- REQUIRED ACTION:
Every line below that holds the word "emulator" must be listed.
======== AVAILABLE DATA
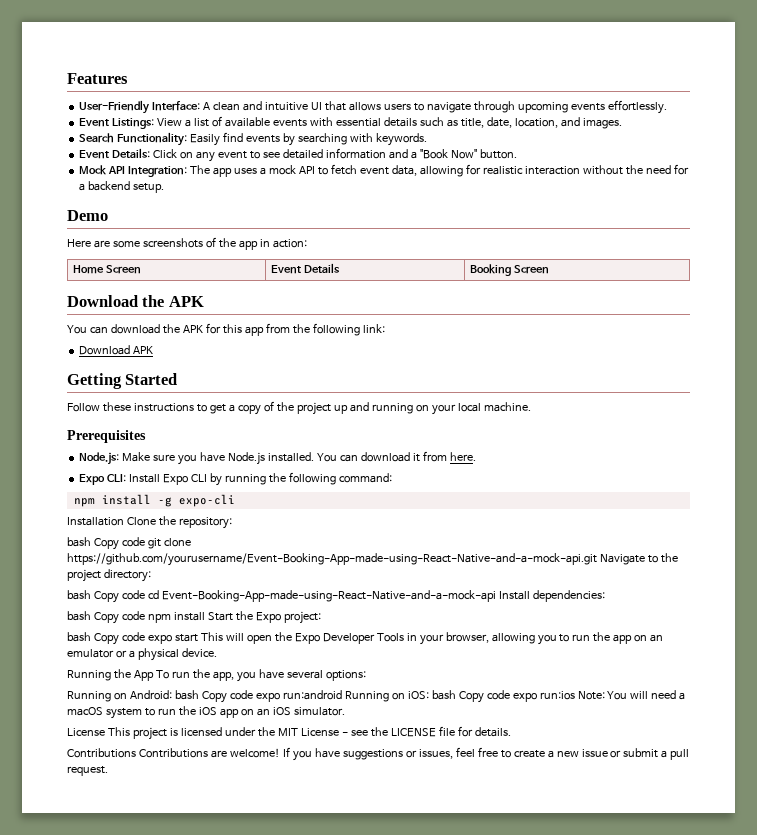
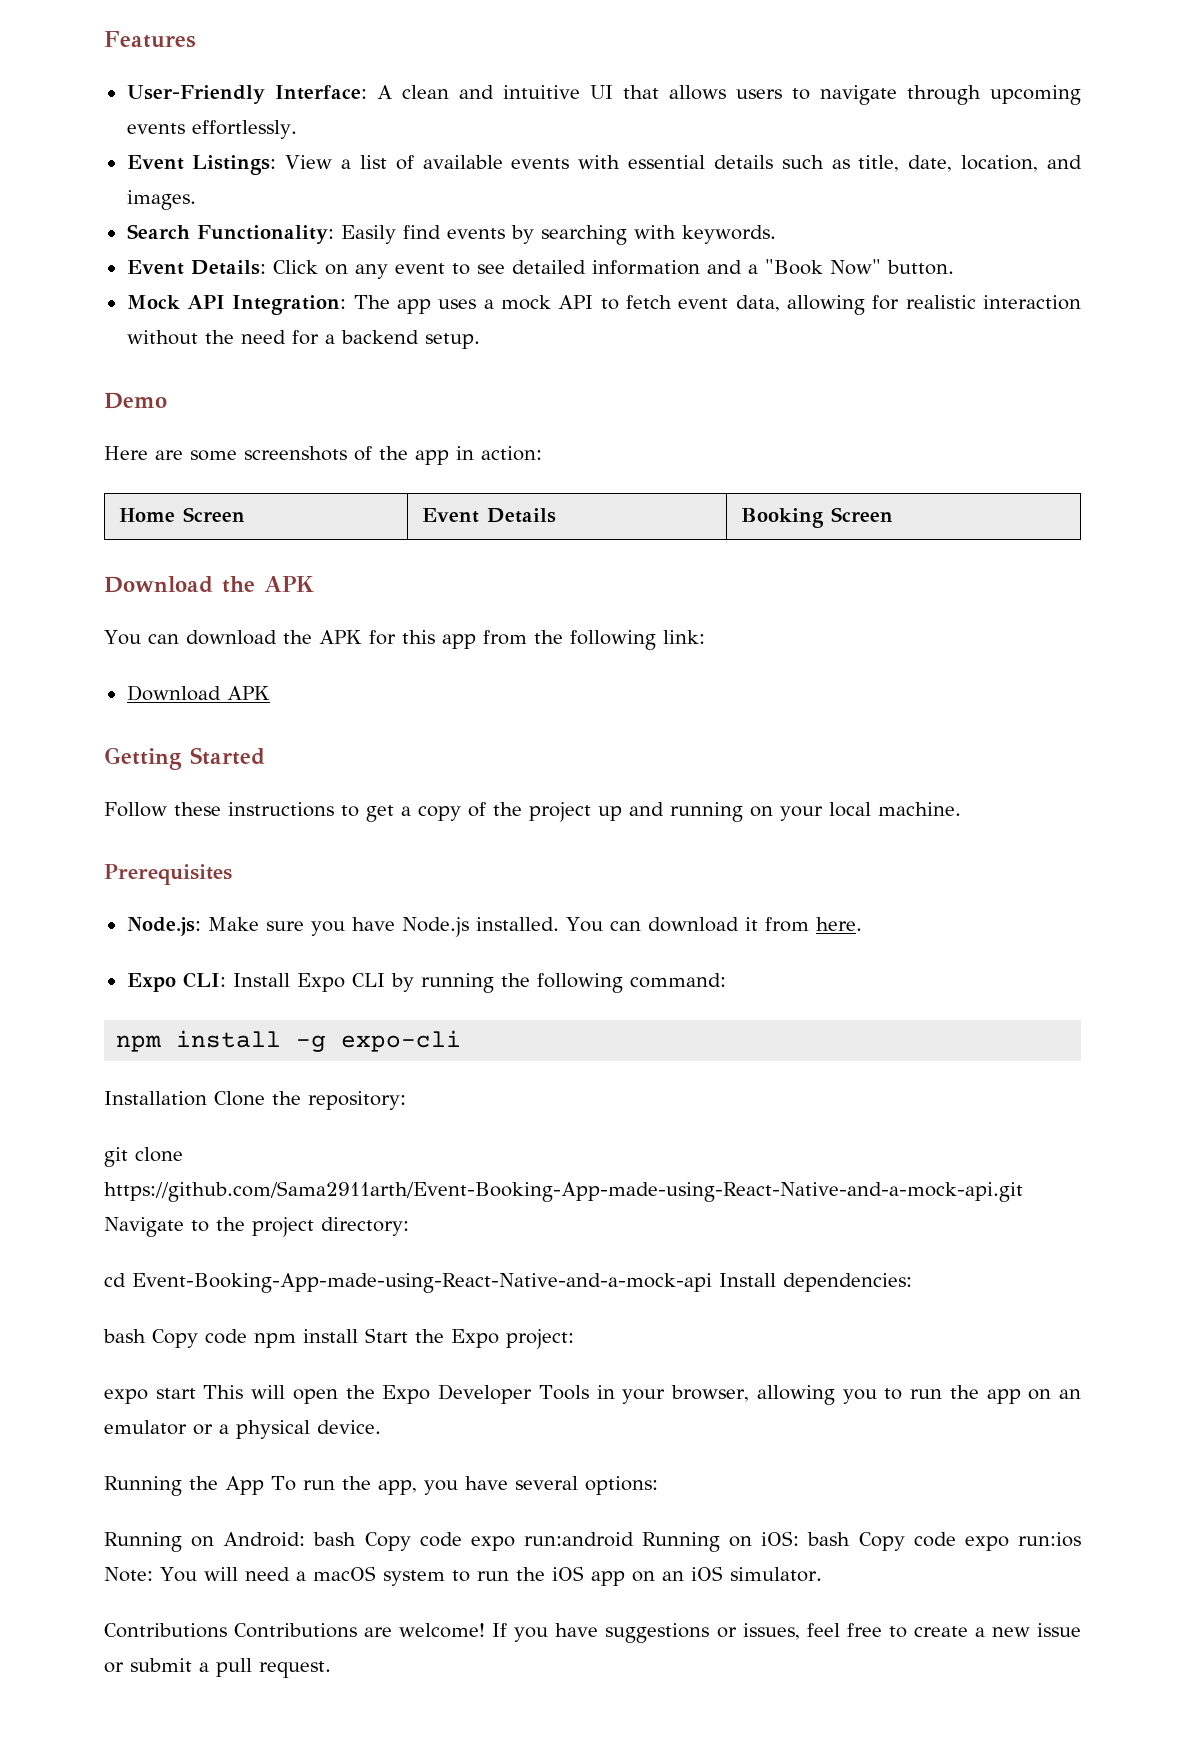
- bash Copy code git clone https://github.com/yourusername/Event-Booking-App-made-using-React-Native-and-a-mock-api.git Navigate to the project directory:
+ git clone https://github.com/Sama2911arth/Event-Booking-App-made-using-React-Native-and-a-mock-api.git Navigate to the project directory:
- bash Copy code cd Event-Booking-App-made-using-React-Native-and-a-mock-api Install dependencies:
+ cd Event-Booking-App-made-using-React-Native-and-a-mock-api Install dependencies:
- bash Copy code expo start This will open the Expo Developer Tools in your browser, allowing you to run the app on an emulator or a physical device.
+ expo start This will open the Expo Developer Tools in your browser, allowing you to run the app on an emulator or a physical device.
- License This project is licensed under the MIT License - see the LICENSE file for details.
================
- SOLUTION TO THIS PROBLEM:
- bash Copy code expo start This will open the Expo Developer Tools in your browser, allowing you to run the app on an emulator or a physical device.
+ expo start This will open the Expo Developer Tools in your browser, allowing you to run the app on an emulator or a physical device.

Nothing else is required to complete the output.